Deklarasi Abu Dhabi berisi tentang Perdamaian itu berjudul “Documento Sulla – FRATELLANZA UMANA Per Pace Mondiale E La Convivenza Comune” atau “Sebuah Dokumen tentang– Persaudaraan Umat Manusia Untuk Perdamaian dan Hidup Bersama”. Dokumen yang bersejarah ini diterjemahkan dalam 7 (tujuh) bahasa termasuk Inggris, Arab, Jerman dan Italia.
Menurut Markus Solo Kewuta SVD, Deklarasi Abu Dhabi merupakan sebuah dokumen yang memiliki makna propetis atau kenabian. Artinya, deklarasi tersebut memuat hal-hal yang merupakan batu sandungan di dalam perjalananan umat manusia menuju masyarakat yang damai, adil dan makmur secara kasat mata.

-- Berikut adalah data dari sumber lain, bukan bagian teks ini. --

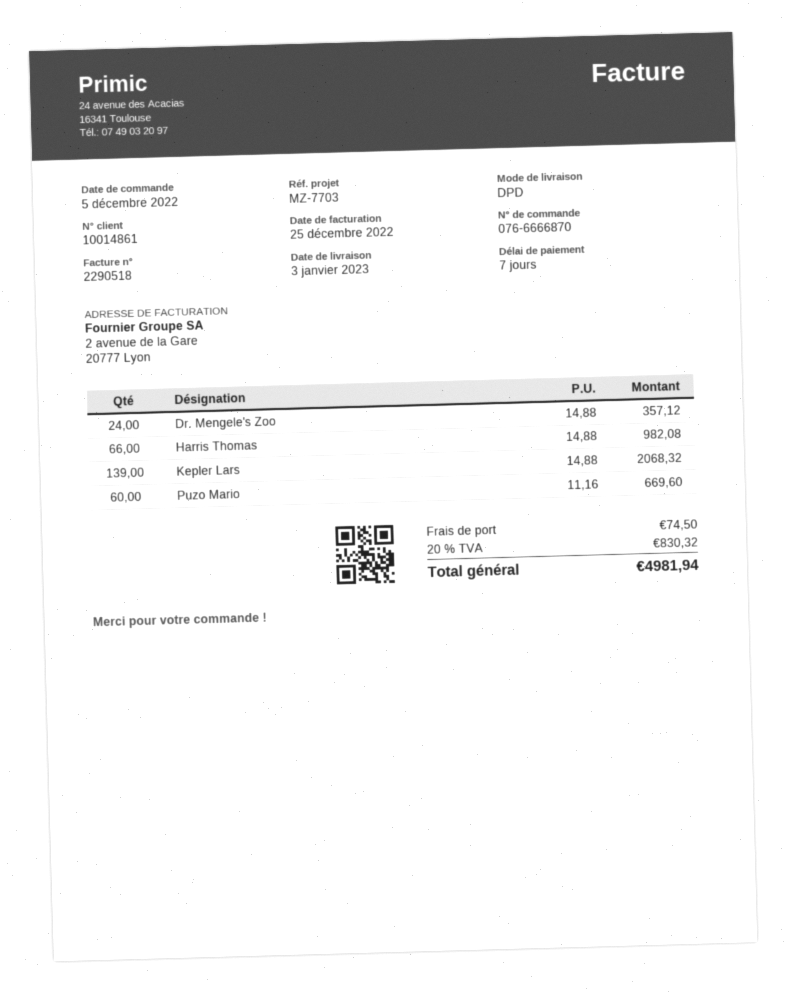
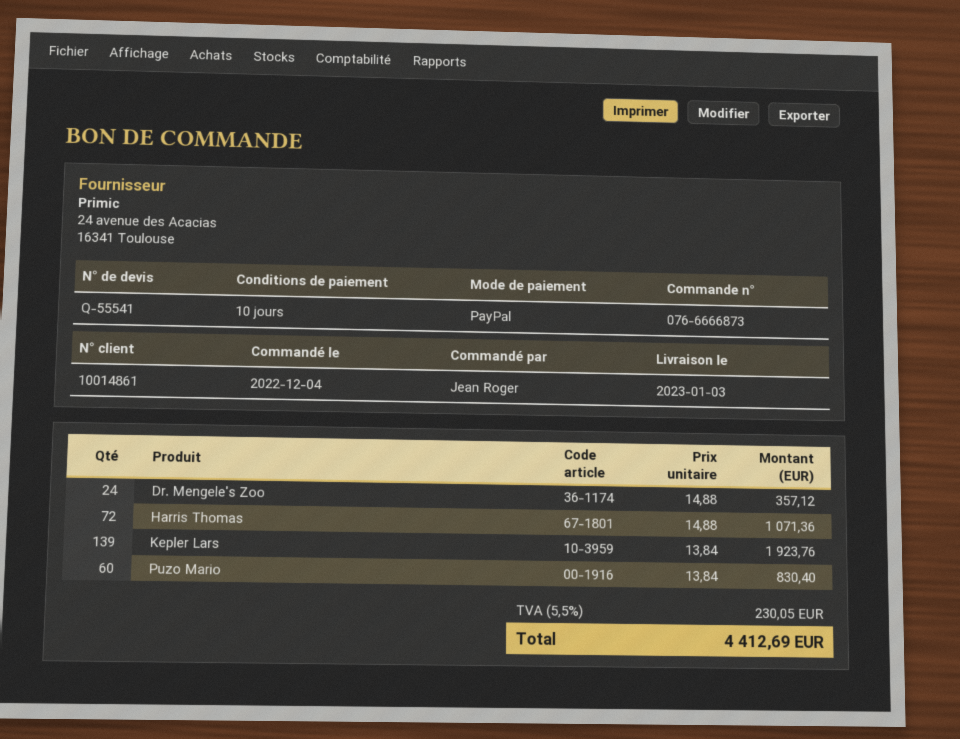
order number: 076-6666870 -> 076-6666873
order date: 2022-12-05 -> 2022-12-04
payment terms: 7 days -> 10 days
Harris Thomas: 66 x 14.88 = 982.08 -> 72 x 14.88 = 1071.36
Kepler Lars: 139 x 14.88 = 2068.32 -> 139 x 13.84 = 1923.76
Puzo Mario: 60 x 11.16 = 669.60 -> 60 x 13.84 = 830.40
shipping: 74.50 -> none
tax: 20% = 830.32 -> 5.5% = 230.05
total: 4981.94 -> 4412.69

Batu sandungan itu dimuat secara sangat jelas atau nyata meskipun terasa sangat menyakitkan tetapi sekaligus ingin mengingatkan kepada umat manusia justru itulah masalah-masalah yang harus ditelusuri bersama secara jujur dan kita cari makna dan solusinya secara bersama-sama pula.